## SOURCE MATERIAL
··········
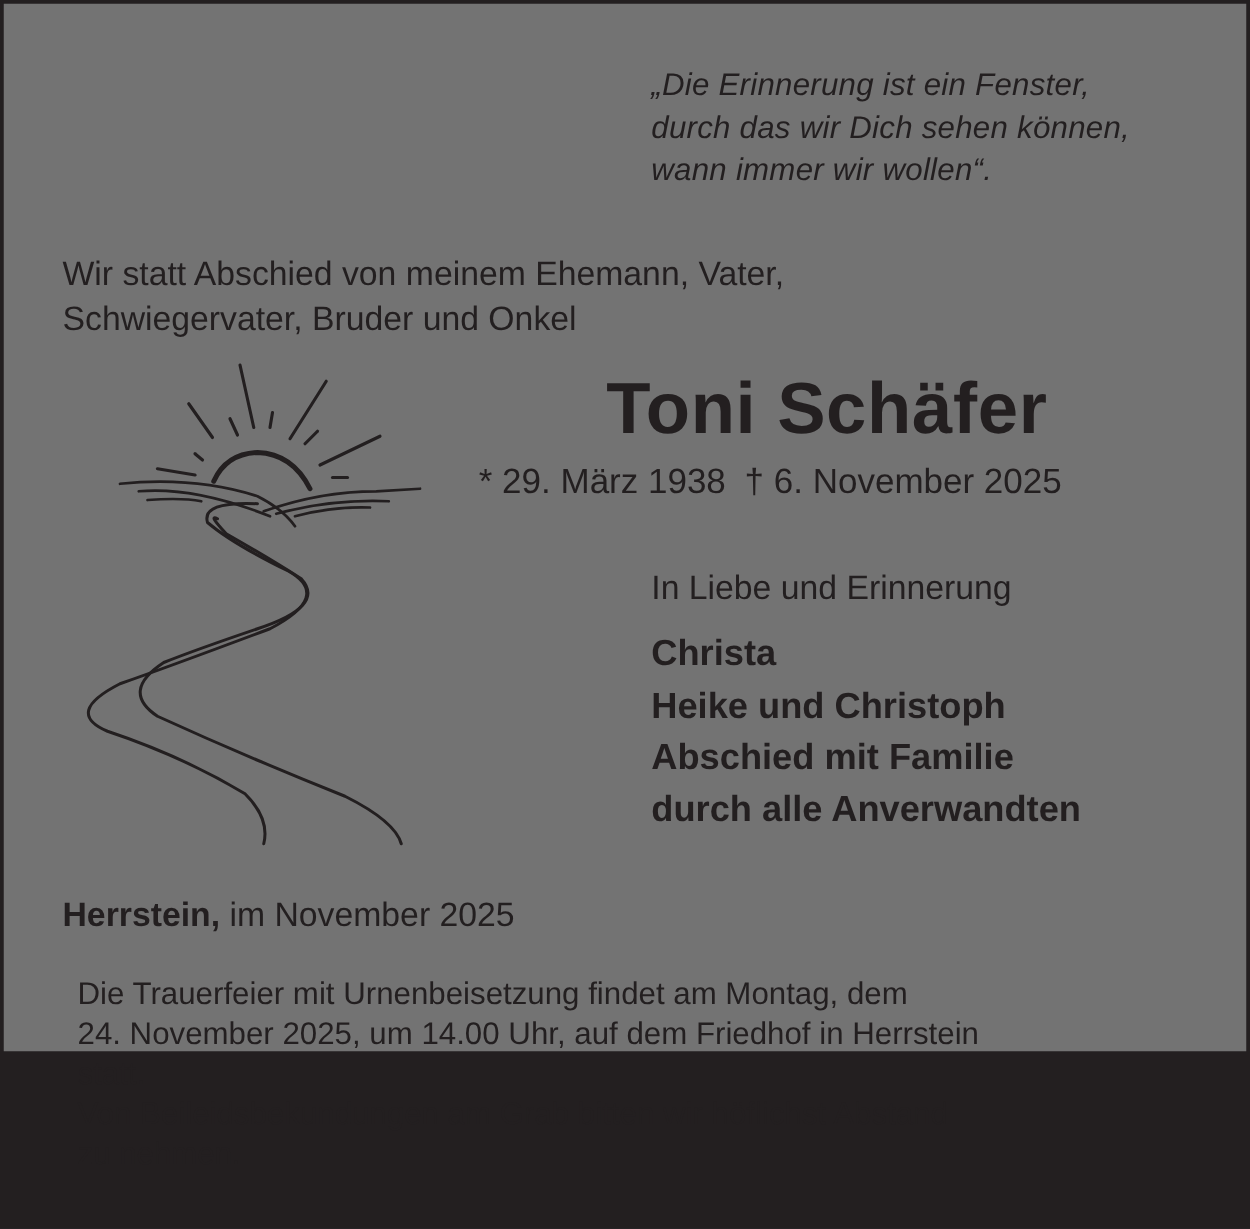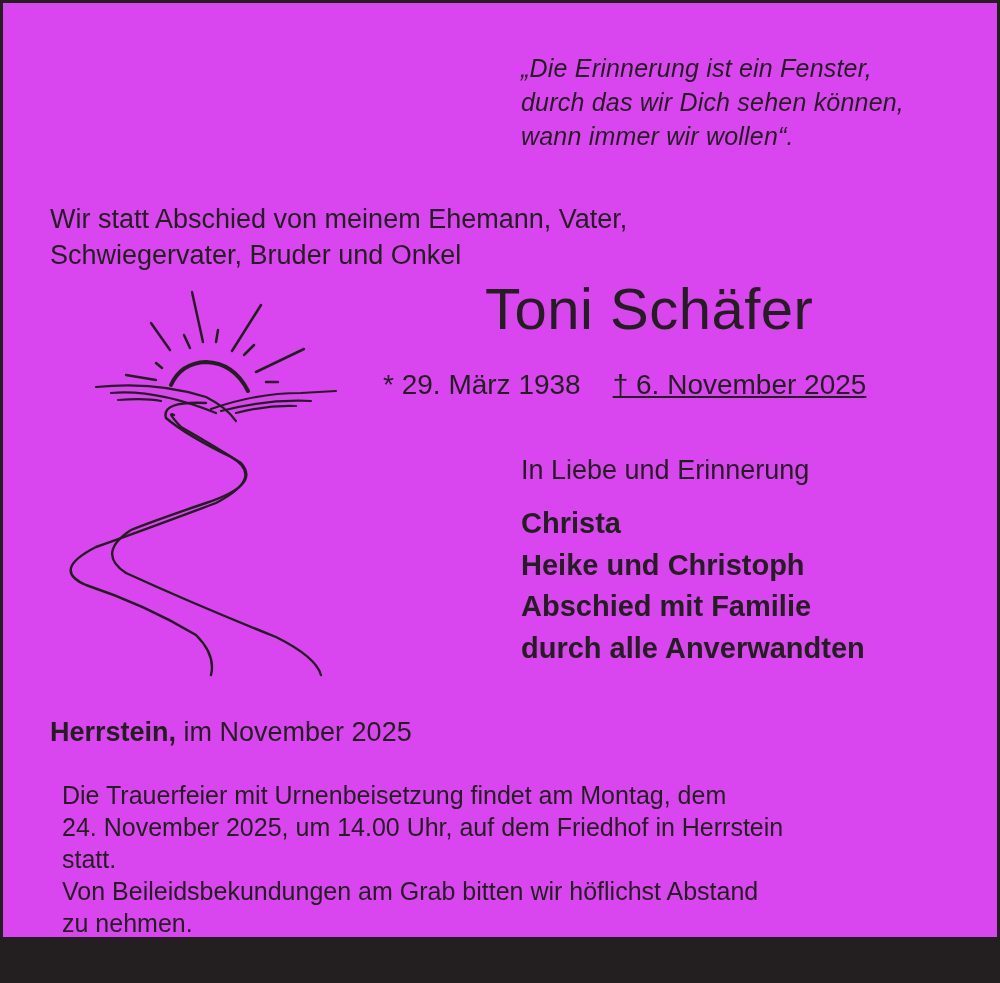--- a/index.html
+++ b/index.html
@@ -5,8 +5,8 @@
   html, body { margin:0; padding:0; background:#231f20; }
   body { width:1000px; height:983px; position:relative; overflow:hidden; }
   .card {
-    position:absolute; left:3px; top:3px; width:994px; height:934px;
-    background:#d946ef; color:#231f20;
+    position:absolute; left:3px; top:3px; width:994px; height:838px;
+    background:#737373; color:#231f20;
     font-family:"Liberation Sans", "DejaVu Sans", sans-serif;
   }
   .abs { position:absolute; white-space:nowrap; }

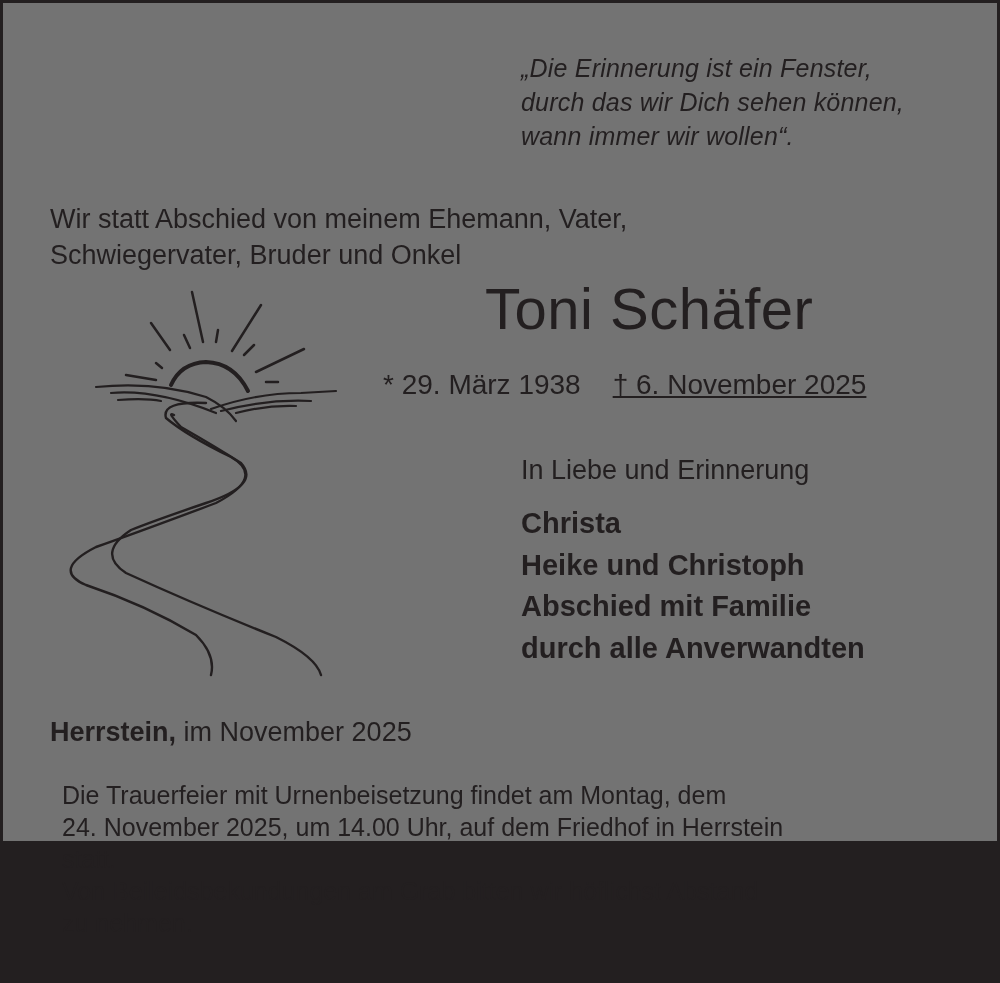--- a/index.html
+++ b/index.html
@@ -15,7 +15,7 @@
     white-space:pre-line; letter-spacing:0.2px;
   }
   .intro { left:47px; top:198px; font-size:27px; line-height:36px; white-space:pre-line; }
-  .name { left:482px; top:272px; font-size:58px; font-weight:normal; letter-spacing:0.5px; }
+  .name { left:482px; top:290px; font-size:58px; font-weight:bold; letter-spacing:0.5px; }
   .dates { left:380px; top:366px; font-size:28px; }
   .dates .death { margin-left:32px;text-decoration:underline; }
   .thanks { left:518px; top:452px; font-size:27px; }

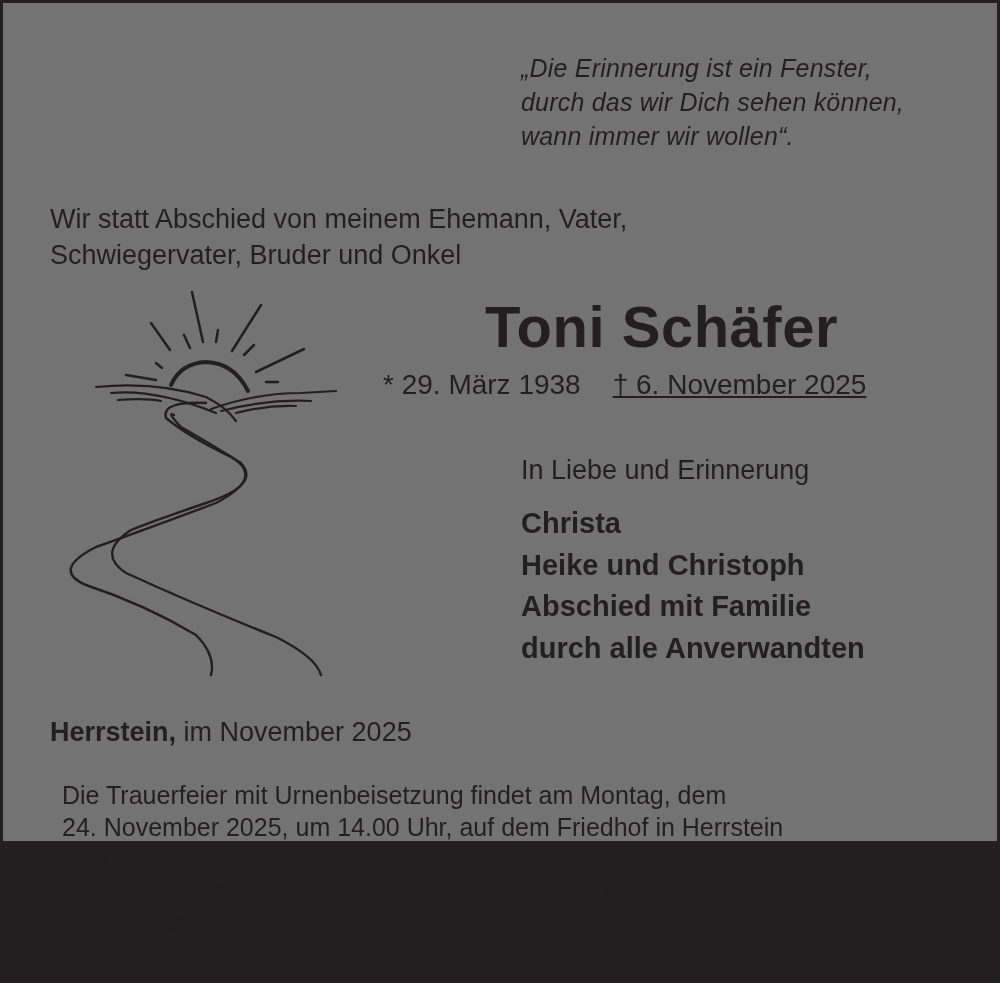--- a/index.html
+++ b/index.html
@@ -17,7 +17,7 @@
   .intro { left:47px; top:198px; font-size:27px; line-height:36px; white-space:pre-line; }
   .name { left:482px; top:290px; font-size:58px; font-weight:bold; letter-spacing:0.5px; }
   .dates { left:380px; top:366px; font-size:28px; }
-  .dates .death { margin-left:32px;text-decoration:underline; }
+  .dates .death { margin-left:15px; }
   .thanks { left:518px; top:452px; font-size:27px; }
   .mourners { left:518px; top:500px; font-size:29px; font-weight:bold; line-height:41.5px; }
   .mourners div { white-space:nowrap; }

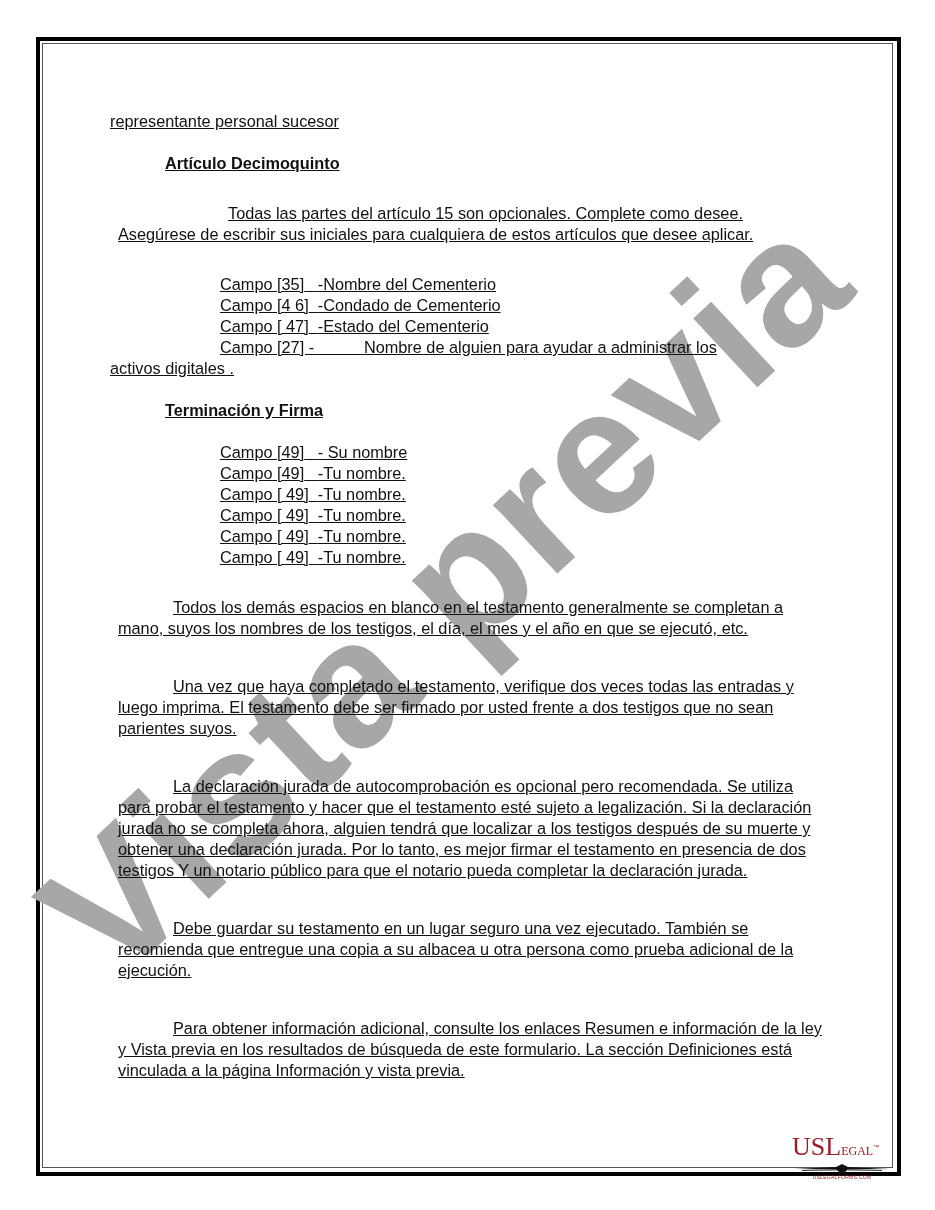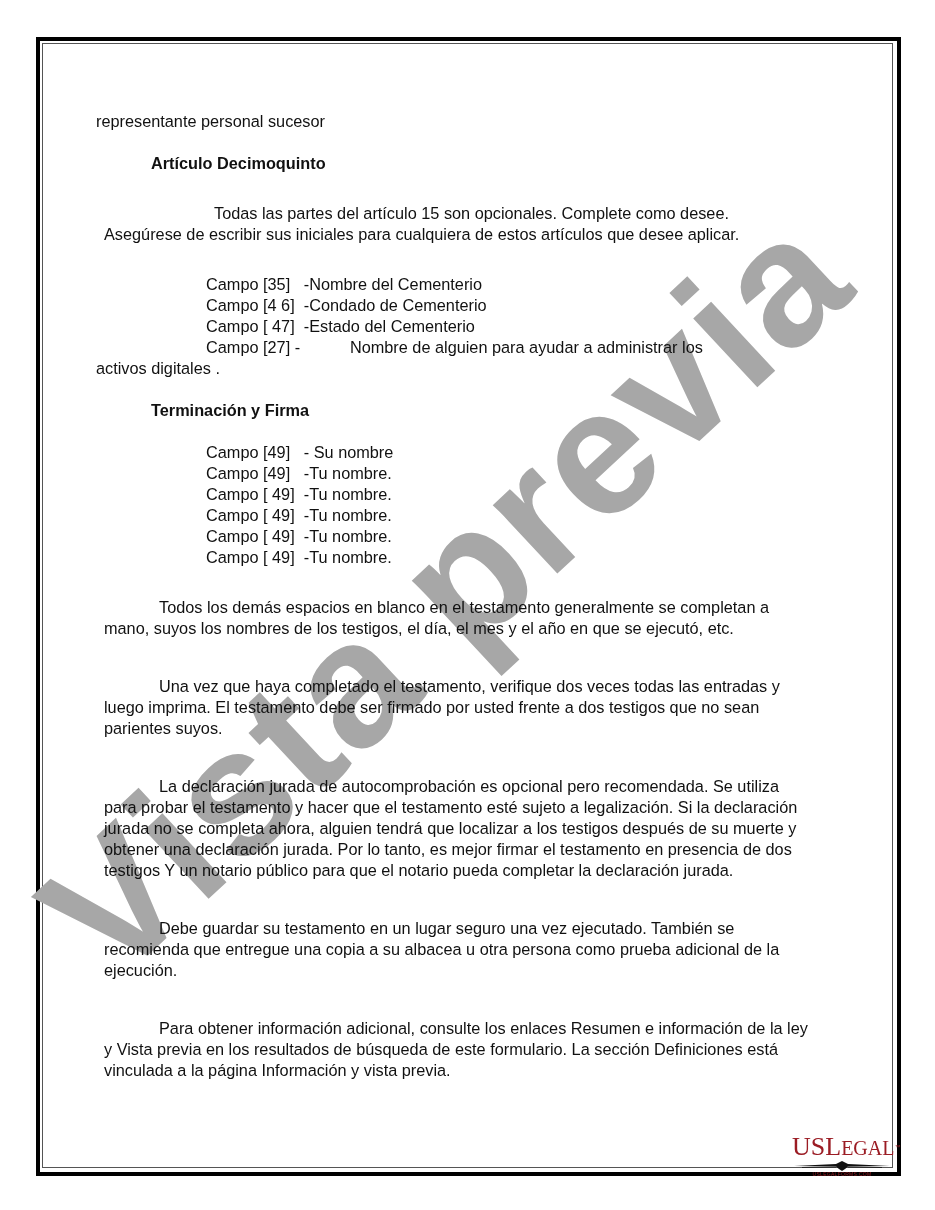--- a/index.html
+++ b/index.html
@@ -8,7 +8,7 @@
   .frame-inner { position: absolute; left: 42px; top: 43px; width: 849px; height: 1123px; border: 1px solid #555; }
   .watermark { position: absolute; left: 0; top: 0; width: 935px; height: 1210px; z-index: 1; pointer-events: none; }
   .watermark-text { position: absolute; left: 445px; top: 595px; transform: translate(-50%, -50%) rotate(-43deg); font-family: "Liberation Sans", sans-serif; font-weight: bold; font-size: 178px; color: #a7a7a7; white-space: nowrap; letter-spacing: 2px; line-height: 1; }
-  .content { position: absolute; left: 96px; top: 111px; width: 720px; z-index: 2; font-size: 16.3px; line-height: 21px; }
+  .content { position: absolute; left: 110px; top: 111px; width: 720px; z-index: 2; font-size: 16.3px; line-height: 21px; text-decoration: underline; }
   .line { display: block; white-space: pre; }
   .para { display: block; margin: 8px; }
   .indent-first { text-indent: 55px; }

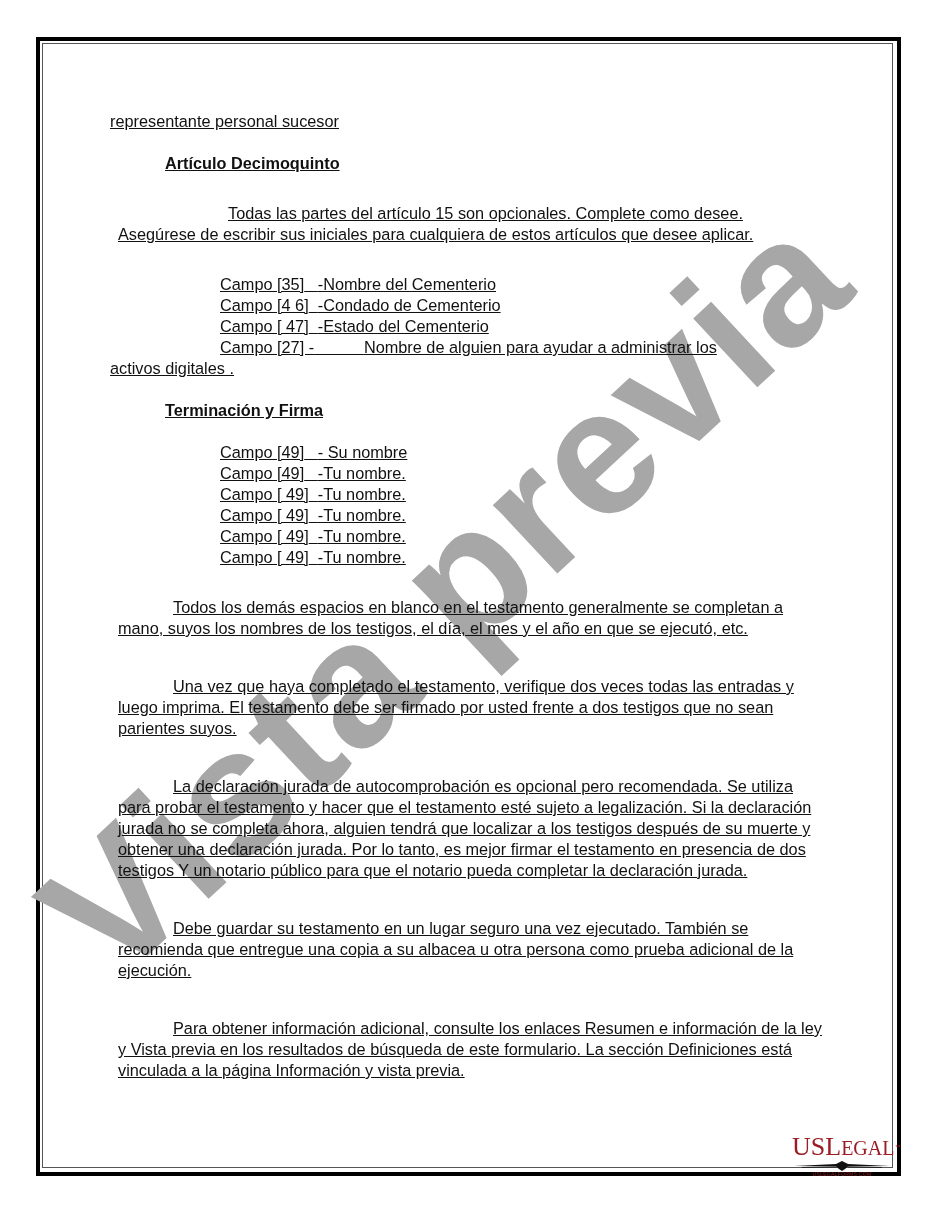--- a/index.html
+++ b/index.html
@@ -18,7 +18,7 @@
   .campo-tail { display: block; }
   .logo { position: absolute; left: 792px; top: 1134px; width: 112px; height: 46px; z-index: 3; background: transparent; }
   .logo-word { font-family: "Liberation Serif", serif; color: #9b1c24; font-size: 26px; line-height: 26px; letter-spacing: 0px; white-space: nowrap; }
-  .logo-word .sc { font-size: 20px; }
+  .logo-word .sc { font-size: 12px; }
   .logo-tm { font-family: "Liberation Sans", sans-serif; font-size: 6px; color: #9b1c24; vertical-align: top; }
   .logo-emblem { display: block; width: 100px; height: 10px; margin-top: 0px; }
   .logo-tag { font-family: "Liberation Sans", sans-serif; color: #9b1c24; font-size: 5px; line-height: 6px; text-align: center; width: 100px; letter-spacing: 0.3px; }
··········
## WORK ORDER
Copy out every line from the records that has the word "align".

## TASK ANSWER
   .logo-tm { font-family: "Liberation Sans", sans-serif; font-size: 6px; color: #9b1c24; vertical-align: top; }
   .logo-tag { font-family: "Liberation Sans", sans-serif; color: #9b1c24; font-size: 5px; line-height: 6px; text-align: center; width: 100px; letter-spacing: 0.3px; }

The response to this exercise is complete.